**INSTRUCTIONS TO FOLLOW**
Your answer must consist of the records exactly as given, with no pictures included.

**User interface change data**
- Opening Delimiter -

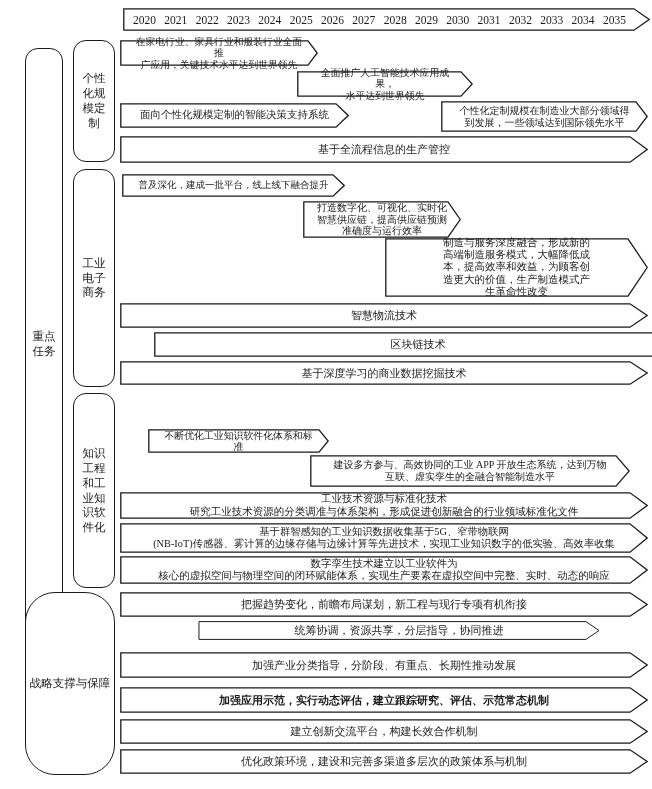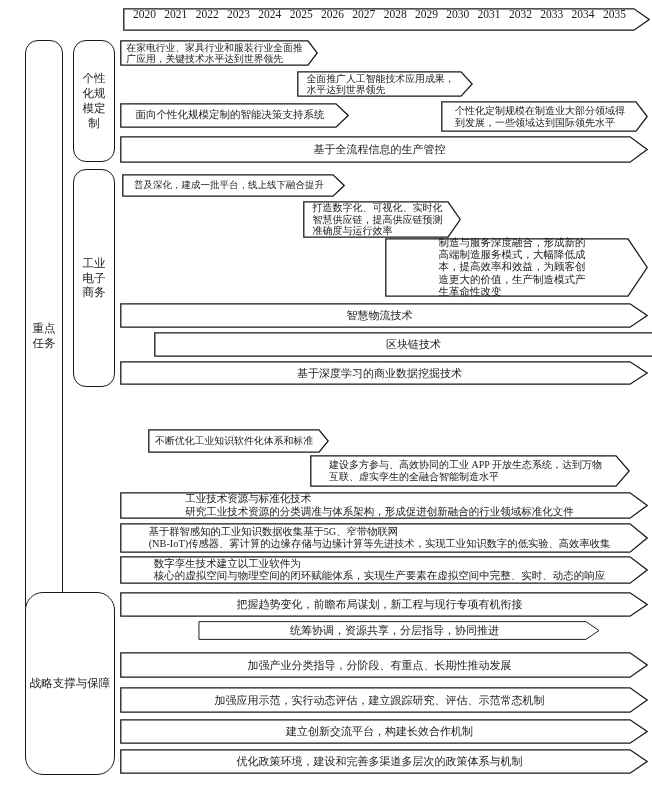"2020" #timeline .years { align-items: none -> center }
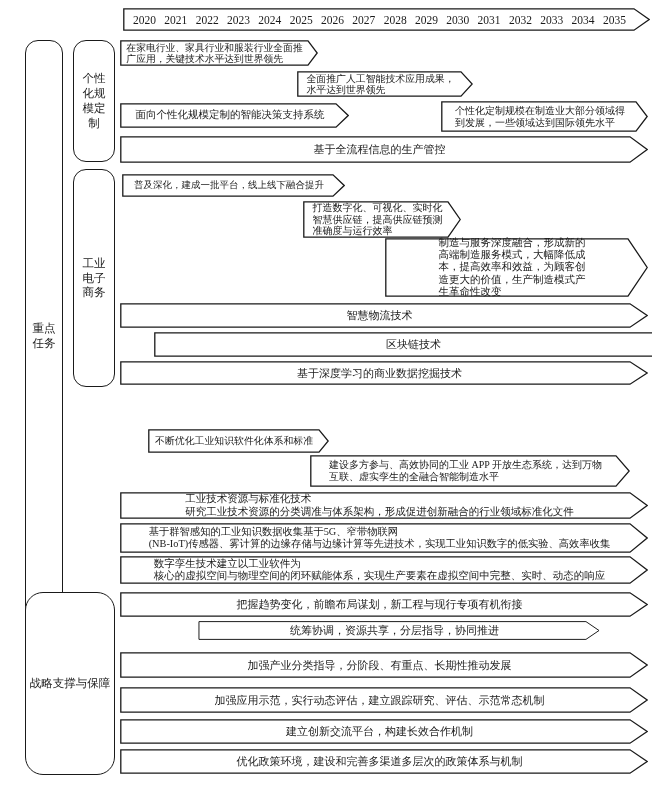"在家电行业、家具行业和服装行业全面推" .arrow .txt { padding: 0 14px 0 5px -> 0 14px 0 14px; text-align: none -> center }
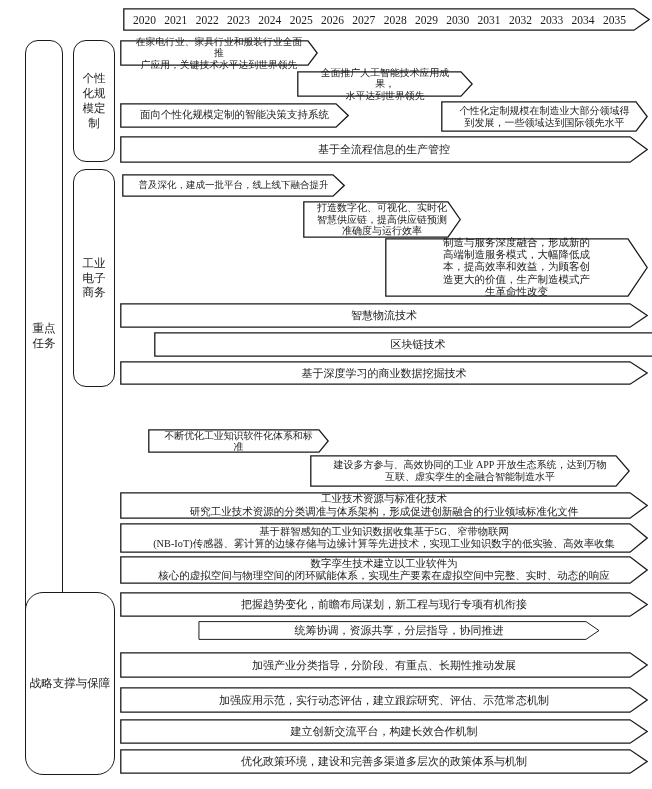"重点" div.rbox { top: 40px -> 48px }
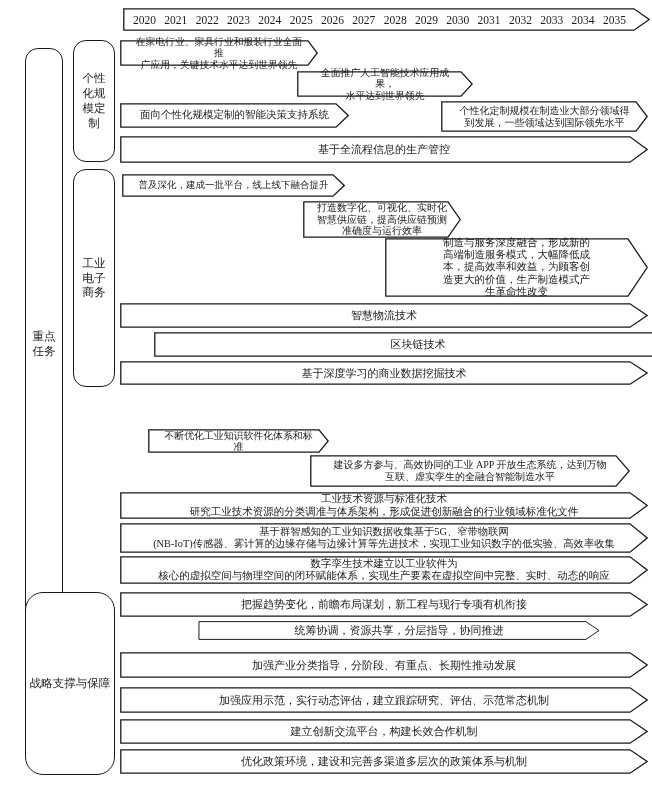"知识" div.rbox { html: none -> <div> <span>知识 工程 和工 业知 识软 件化</span> </div> }
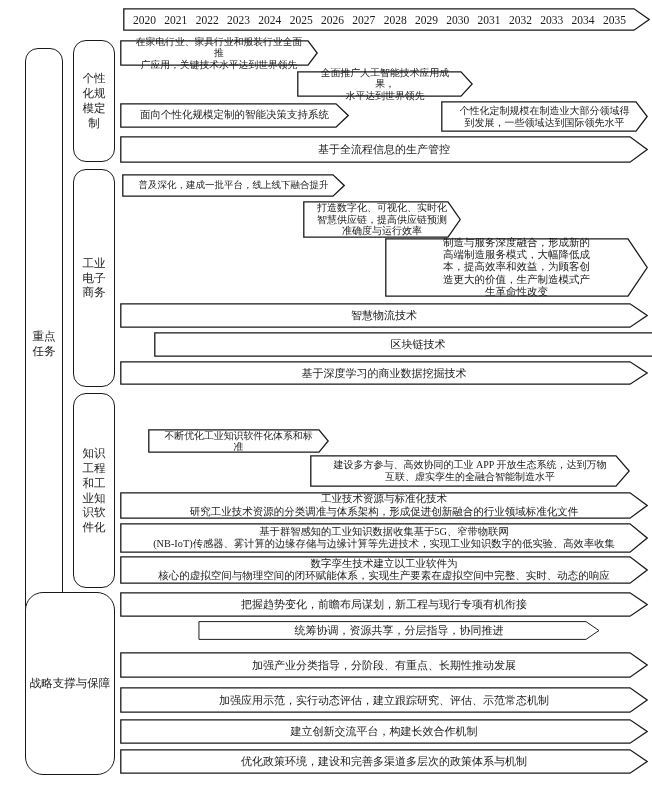"战略支撑与保障" div.rbox { border-radius: 18px -> 30px }
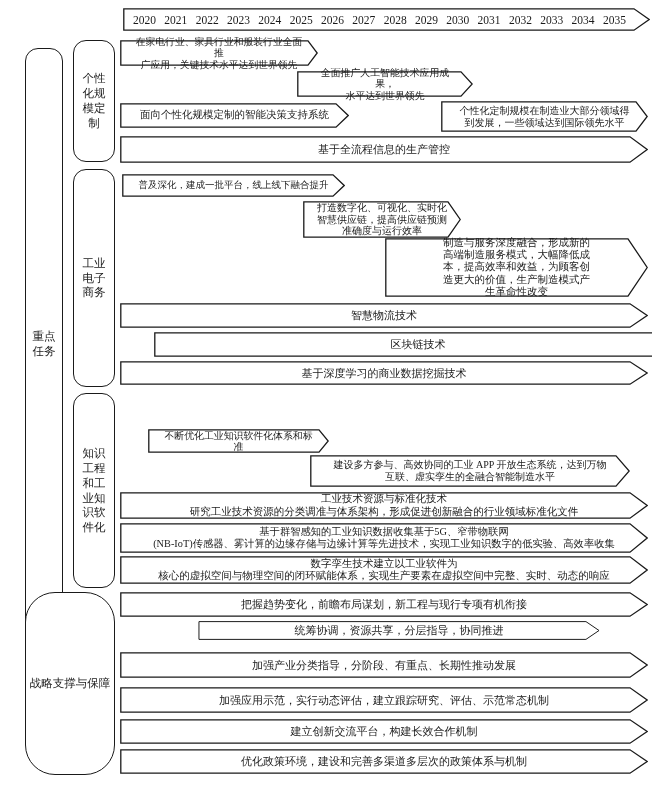"加强应用示范，实行动态评估，建立跟踪研究、评估、示范常态机制" div.arrow { font-weight: none -> bold }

- Closing Delimiter -

**ANSWER SECTION**
"2020" #timeline .years { align-items: none -> center }
"在家电行业、家具行业和服装行业全面推" .arrow .txt { padding: 0 14px 0 5px -> 0 14px 0 14px; text-align: none -> center }
"重点" div.rbox { top: 40px -> 48px }
"知识" div.rbox { html: none -> <div> <span>知识 工程 和工 业知 识软 件化</span> </div> }
"战略支撑与保障" div.rbox { border-radius: 18px -> 30px }
"加强应用示范，实行动态评估，建立跟踪研究、评估、示范常态机制" div.arrow { font-weight: none -> bold }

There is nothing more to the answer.